Julie (32) est gardienne à la prison de Saint-Gilles.

«La direction a beaucoup et bien communiqué, ce qui a eu un impact. Contrairement à d’autres prisons, nous n’avons pas connu de révoltes. Les détenus sont conscients que les mesures visent à les protéger. En ce qui concerne le matériel de protection, la direction a tardé à s’activer. Le personnel dispose aujourd’hui de masques, mais nous avons dû beaucoup insister pour en obtenir.

Les masques ont été cousus à l’atelier de travail de la prison des femmes de Berkendael. Respecter les mesures de distanciation sociale, c’est difficile voire impossible. Les détenues n’ont plus droit à des visites, mais les contacts en vidéoconférence annoncés avec le domicile (via Skype) ne sont pas encore en vigueur. Les détenus malades sont transférés à une section COVID à Vilvoorde. Seize membres du personnel de la prison de Saint-Gilles doivent aller travailler là-bas. Cette décision n’a donné lieu à aucune concertation.
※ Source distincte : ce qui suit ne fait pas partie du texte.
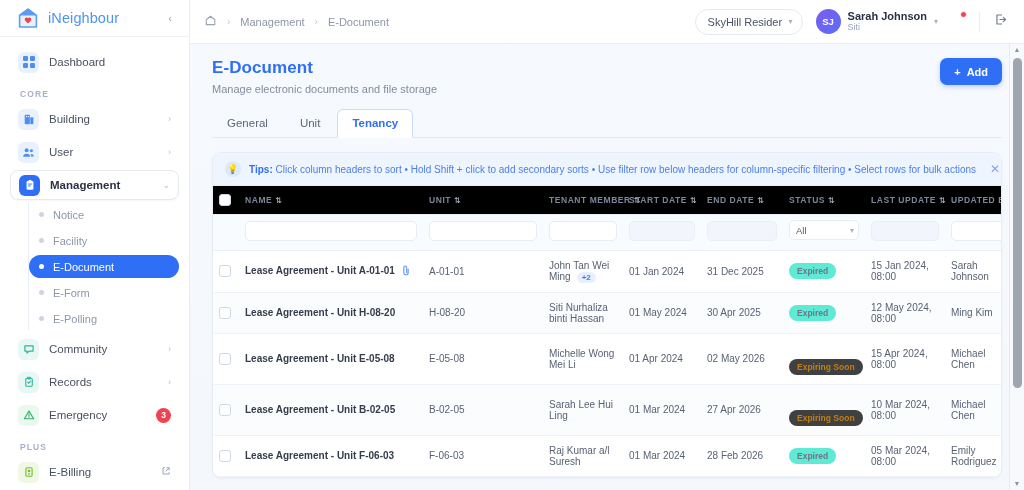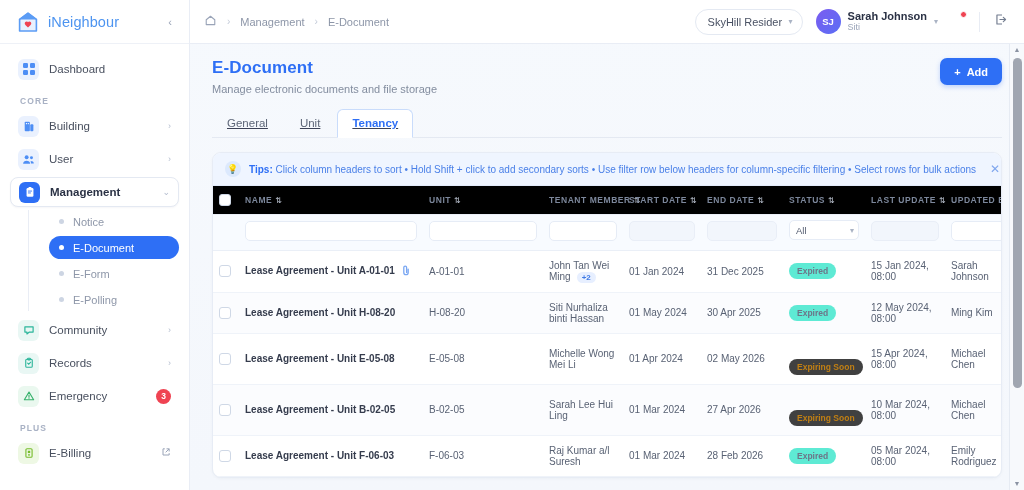--- a/index.html
+++ b/index.html
@@ -129,7 +129,7 @@
   }
   .tabs {
     display: flex; align-items: flex-end; gap: 2px;
-    margin-top: 13px; border-bottom: 1px solid #e4e9f2; text-decoration: underline;
+    margin-top: 13px; border-bottom: 1px solid #e4e9f2;
   }
   .tab {
     font-size: 11.5px; color: #6b7policy; padding: 7px 14px 8px 14px;

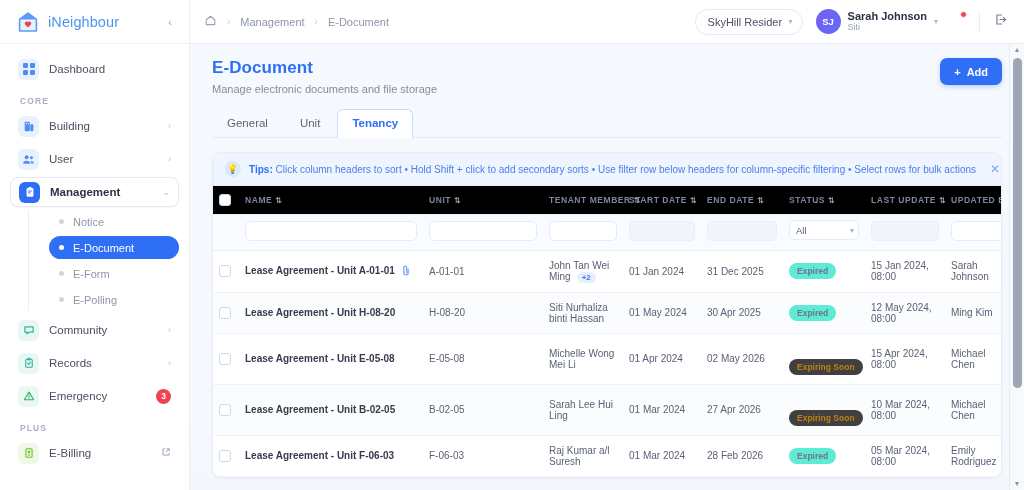--- a/index.html
+++ b/index.html
@@ -59,7 +59,7 @@
     font-size: 8.5px; letter-spacing: 1.1px; color: #a8b1c4;
     font-weight: bold; padding: 9px 10px 5px 10px;
   }
-  .sub-wrap { margin: 2px 0 4px 0; padding-left: 20px; border-left: 1px solid #e9edf5; margin-left: 18px; }
+  .sub-wrap { margin: 2px 0 4px 0; border-left: 1px solid #e9edf5; margin-left: 18px; }
   .sub-item {
     display: flex; align-items: center; gap: 9px;
     height: 23px; border-radius: 20px; padding: 0 10px;

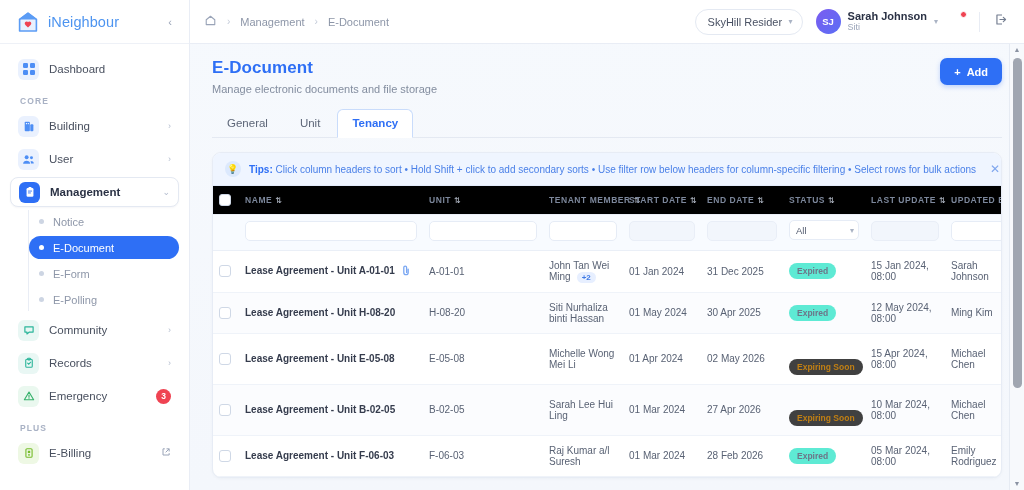--- a/index.html
+++ b/index.html
@@ -299,6 +299,10 @@
         <div class="sub-item">
           <span class="sub-dot"></span>
           <span class="sub-label">Notice</span>
+        </div>
+        <div class="sub-item">
+          <span class="sub-dot"></span>
+          <span class="sub-label">Facility</span>
         </div>
         <div class="sub-item selected">
           <span class="sub-dot"></span>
Nous nous posons des questions. Le personnel n’a aucune formation médicale et ils courent quand même de gros risques. Ces travailleurs ne sont plus disponibles à Saint-Gilles, alors que nous manquons déjà de personnel actuellement. Les conditions de travail s’annoncent délicates cet été – quand beaucoup de membres du personnel seront en congé. Au sujet du coronavirus, le personnel est résigné. Ils sont conscients qu’ils seront quand même infectés, tôt ou tard.»